(Change detection data)
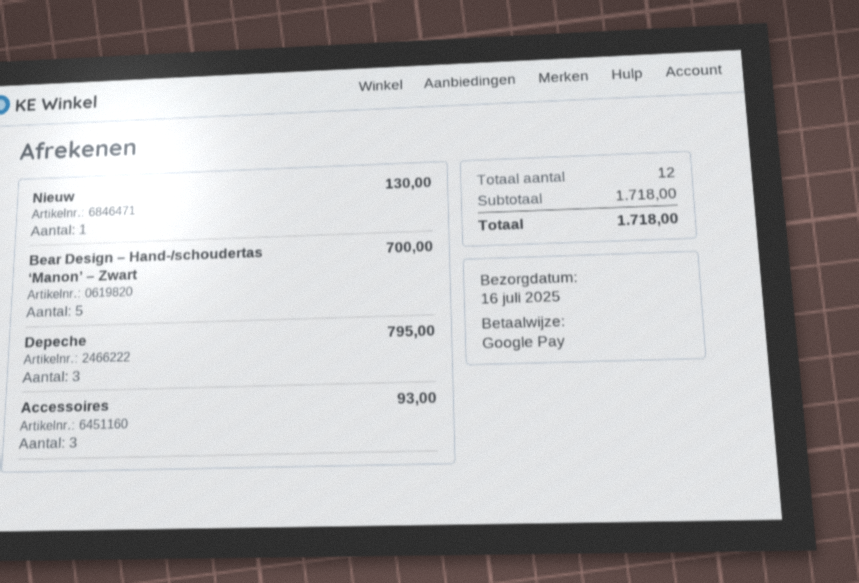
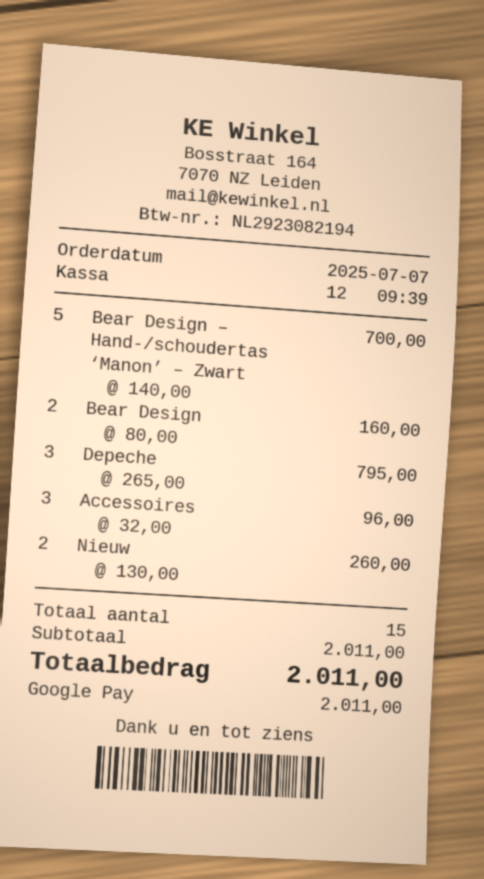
Nieuw: 1 for 130.00 -> 2 for 260.00
Accessoires: 3 for 93.00 -> 3 for 96.00
Bear Design: none -> 2 for 160.00
total quantity: 12 -> 15
subtotal: 1718.00 -> 2011.00
total: 1718.00 -> 2011.00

# WHAT THE TASK ASKS:
Repeat each record as given. No picture belongs in the copy.

# RESULT OF THIS EXERCISE:
Nieuw: 1 for 130.00 -> 2 for 260.00
Accessoires: 3 for 93.00 -> 3 for 96.00
Bear Design: none -> 2 for 160.00
total quantity: 12 -> 15
subtotal: 1718.00 -> 2011.00
total: 1718.00 -> 2011.00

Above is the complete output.